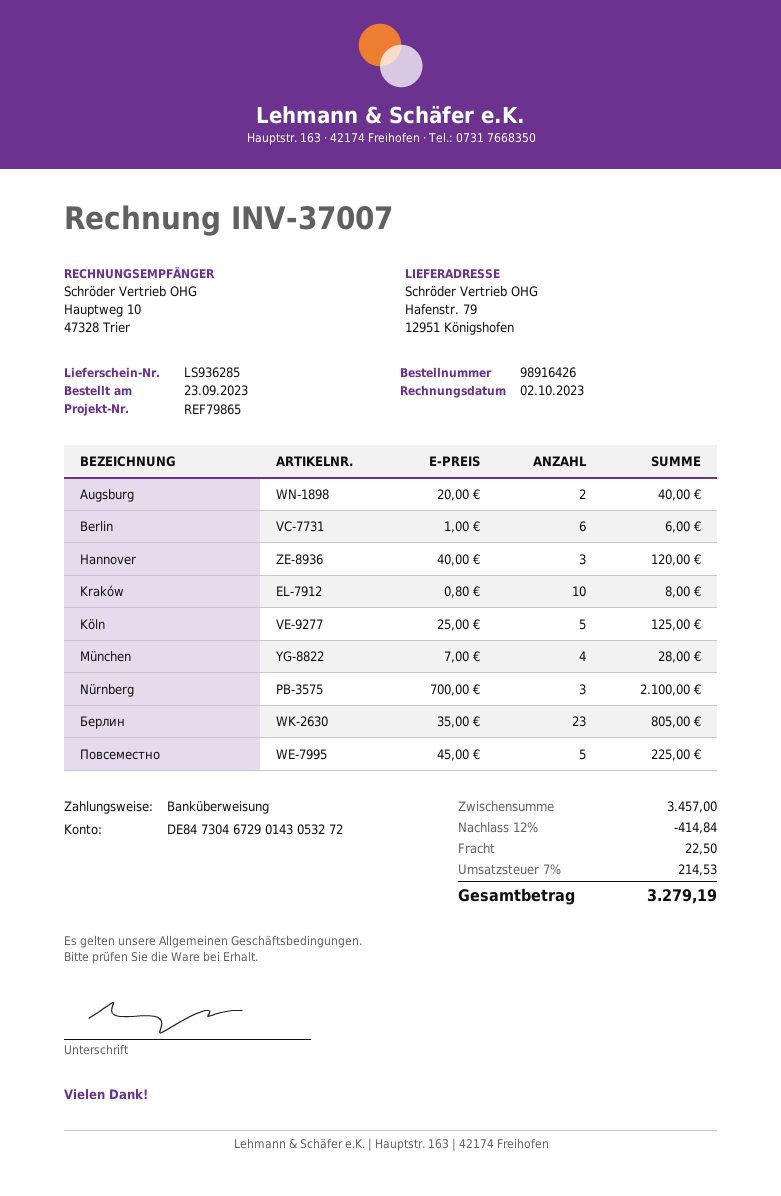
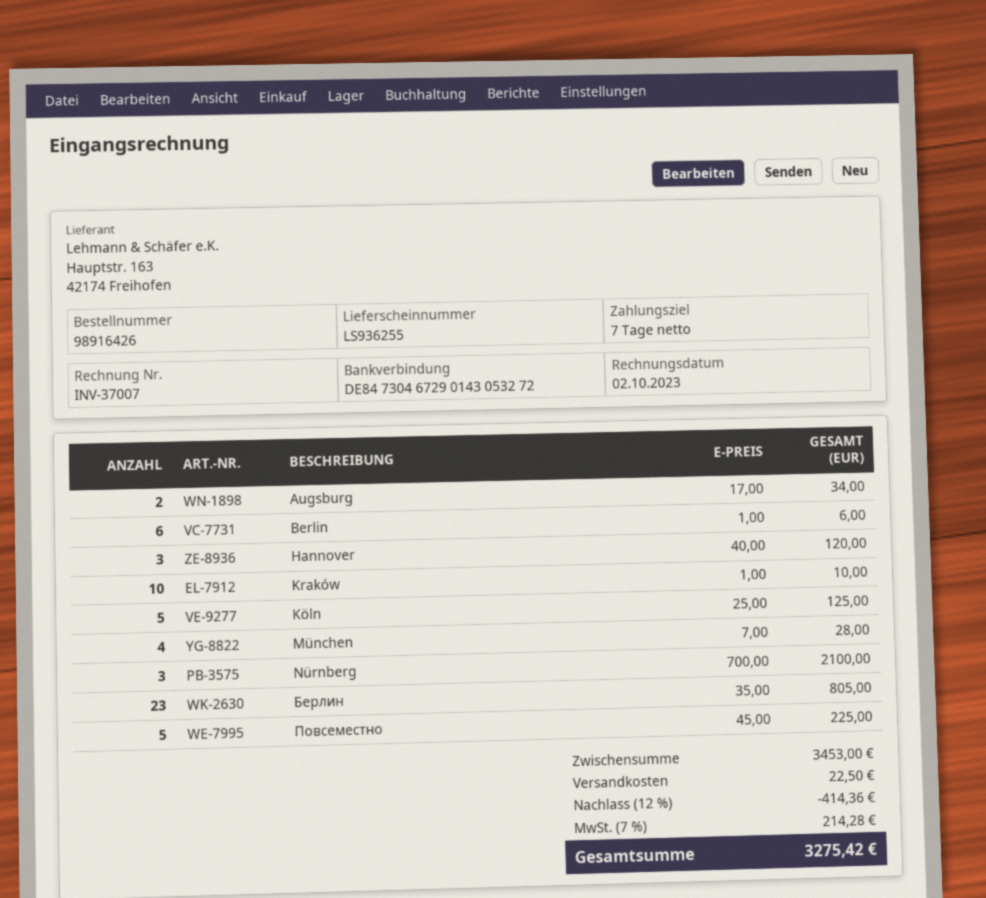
delivery note number: LS936285 -> LS936255
Augsburg: 2 x 20.00 = 40.00 -> 2 x 17.00 = 34.00
Kraków: 10 x 0.80 = 8.00 -> 10 x 1.00 = 10.00
subtotal: 3457.00 -> 3453.00
discount: 12% = 414.84 -> 12% = 414.36
tax: 7% = 214.53 -> 7% = 214.28
total: 3279.19 -> 3275.42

——————————

> YOUR TASK
Reproduce the data above verbatim, minus any images.

> SOLUTION TO THE EXERCISE
delivery note number: LS936285 -> LS936255
Augsburg: 2 x 20.00 = 40.00 -> 2 x 17.00 = 34.00
Kraków: 10 x 0.80 = 8.00 -> 10 x 1.00 = 10.00
subtotal: 3457.00 -> 3453.00
discount: 12% = 414.84 -> 12% = 414.36
tax: 7% = 214.53 -> 7% = 214.28
total: 3279.19 -> 3275.42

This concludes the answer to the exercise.